An additional risk for humans to be infected by TBPs depends on the horizontal transmission of TBPs among ticks. Co-feeding transmission is well characterised for several TBPs, and probably crucial for the horizontal transmission among ticks (Labuda et al., 1993; Gern and Rais, 1996; Zemtsova et al., 2010). Co-occurrence of infected and non-infected ticks is a sine qua non for TBPs transmission by co-feeding, which in turn has a positive relationship with the density of questing ticks (Burri et al., 2011). Rodents, owing to their small sizes, serve as best hosts for TBPs transmission among co-feeding ticks. Populations of rodents and other small animals are in turn strongly influenced by landscape characteristics. Appearance of I. ricinus in regions previously unrecorded for I. ricinus in Slovakia (Hrk ová et al., 2008) may be linked to restricted cultivation practices that have generated new habitats, both for wild rodents and ticks (Medlock et al., 2013). A shift from cultivated to uncultivated land generates herbaceous and woody vegetation (Sumilo et al., 2008), promoting invasion of rodents and deer as well as ticks. In addition, local populations of small mammals also improve TBPs habitat by sustaining immature tick stages (Medlock et al., 2013).

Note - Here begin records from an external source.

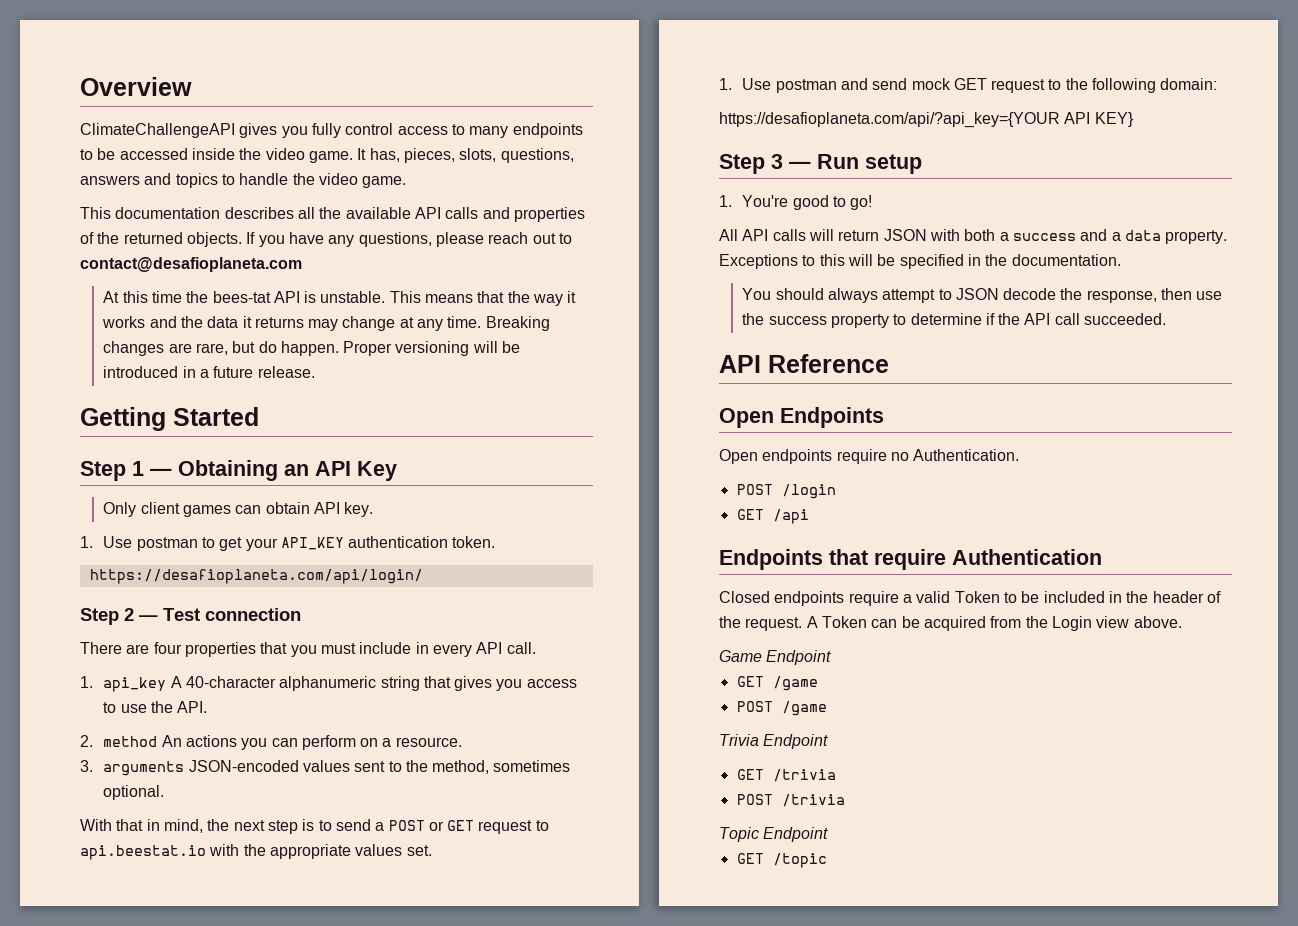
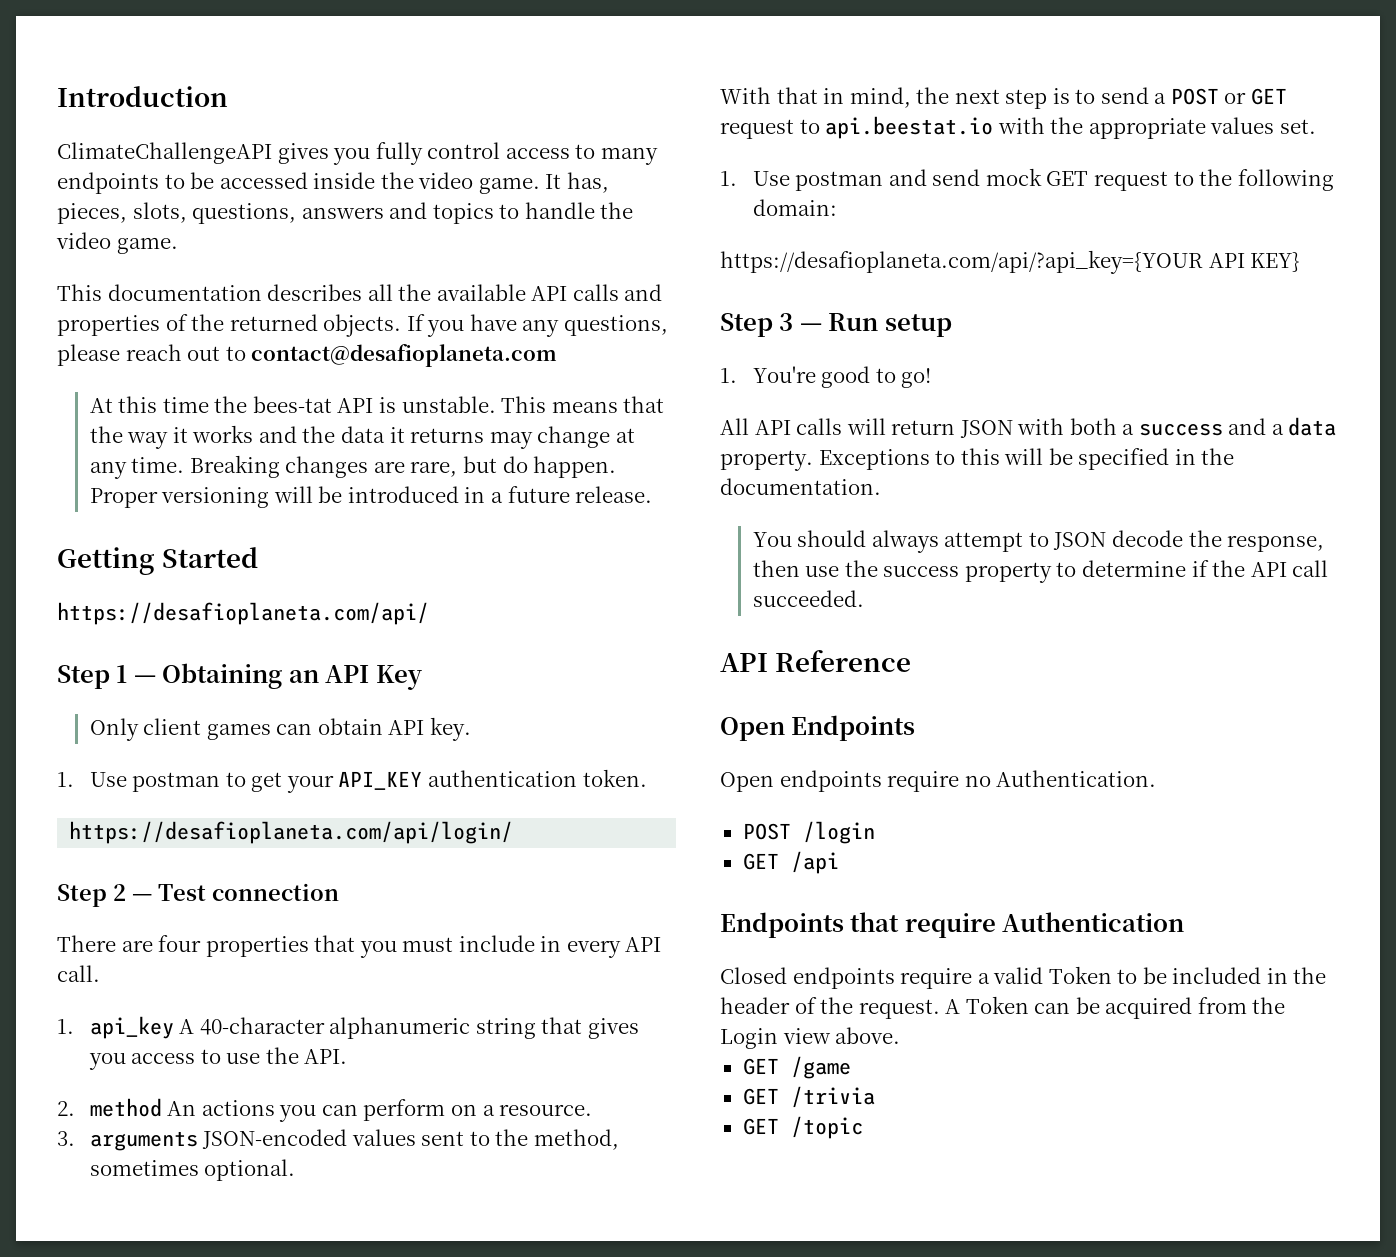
[80,77,192,96] Overview -> [57,86,228,107] Introduction
(259, 416) none -> [57,602,429,625] // https://desafioplaneta.com/api/
[719,650,832,665] // Game Endpoint -> (901, 1035) none
[736,701,827,716] [719,734,829,749] [736,769,836,782] [736,794,845,807] [719,827,829,842] POST /game // Trivia Endpoint // GET /trivia // POST /trivia // Topic Endpoint -> [742,1086,875,1108] GET /trivia

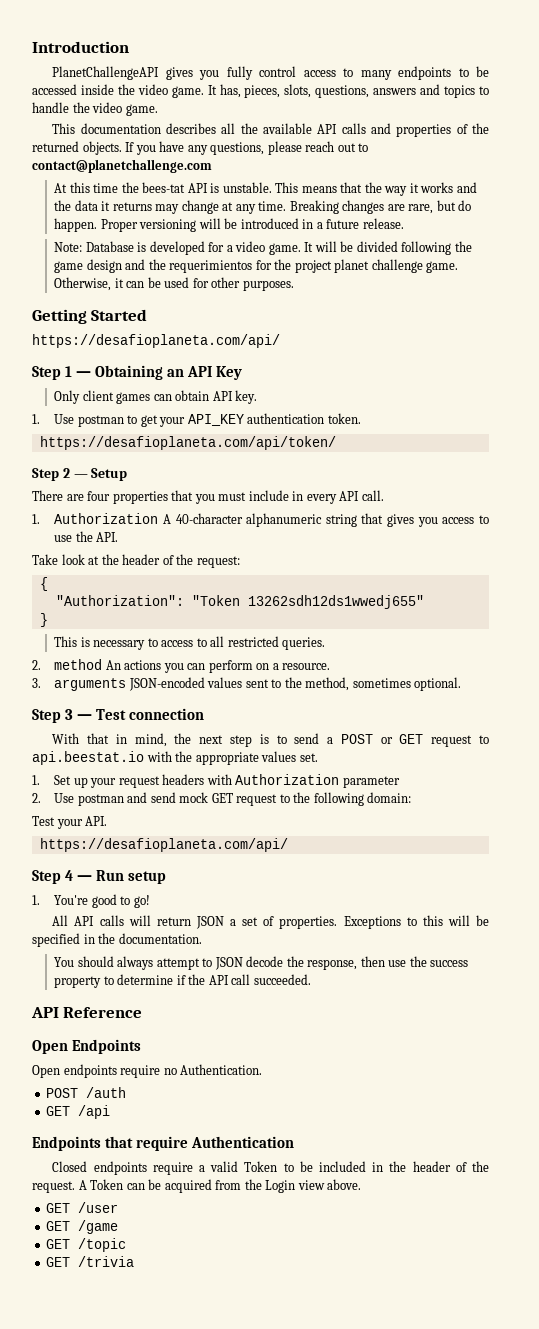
[57,142,272,164] ClimateChallengeAPI -> [52,66,160,80] PlanetChallengeAPI
[251,344,558,367] contact@desafioplaneta.com -> [32,159,212,173] contact@planetchallenge.com
(653, 494) none -> [54,241,472,255] [54,259,459,273] [54,277,294,291] // Note: Database is developed for a video game. It will be divided following the game design and the requerimientos for the project planet challenge game. Otherwise, it can be used for other purposes.
[69,821,514,844] https://desafioplaneta.com/api/login/ -> [39,436,336,450] https://desafioplaneta.com/api/token/
[158,883,339,901] Test connection -> [91,468,128,481] Setup
[89,1016,174,1039] api_key -> [54,513,159,524] Authorization
(348, 1056) none -> [32,554,240,568] [39,577,48,591] [55,595,424,609] [39,613,48,627] [54,636,326,650] // Take look at the header of the request: // { // "Authorization": "Token 13262sdh12ds1wwedj655" // } // This is necessary to access to all restricted queries.
(296, 1170) none -> [32,708,205,723] // Step 3 — Test connection
(737, 178) none -> [54,774,400,788] [32,793,41,803] Set up your request headers with Authorization parameter // 2.
[720,250,1301,274] [720,313,794,337] https://desafioplaneta.com/api/?api_key={YOUR API KEY} // Step 3 -> [32,816,108,829] [39,838,288,852] [32,870,74,884] Test your API. // https://desafioplaneta.com/api/ // Step 4
[1017,417,1337,436] [720,450,813,471] with both a success and a data property. -> [230,916,338,929] a set of properties.
[802,821,875,844] /login -> [86,1087,127,1098] /auth
(901, 1035) none -> [46,1202,119,1213] // GET /user
[790,1086,875,1108] [742,1116,863,1139] /trivia // GET /topic -> [78,1238,127,1252] [46,1256,135,1267] /topic // GET /trivia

Landscape attributes play a key role in the distribution and transmission of vector-borne pathogens by affecting population dynamics of arthropod vectors and their vertebrate hosts (Lambin et al., 2010; Medlock et al., 2013). Broadleaf woodlands can support high abundances of ticks and their hosts (Dister et al., 1997). However, increased host diversity could potentially reduce tick abundance and the risk of tick-borne infections due to the dilution effect (Ostfeld and Keesing, 2000; Schmidt and Ostfeld, 2001; Logiudice et al., 2003; Keesing et al., 2009). However, this may only be true under exceptional circumstances (Randolph and Dobson, 2012). Habitat fragmentation can reduce vertebrate biodiversity, resulting in species-poor communities with few large hosts which are relatively poor reservoirs of TBPs, and more small mammals (Logiudice et al., 2003; Patz et al., 2004) enhancing the chances for sub-adult ticks to co-feed on competent hosts.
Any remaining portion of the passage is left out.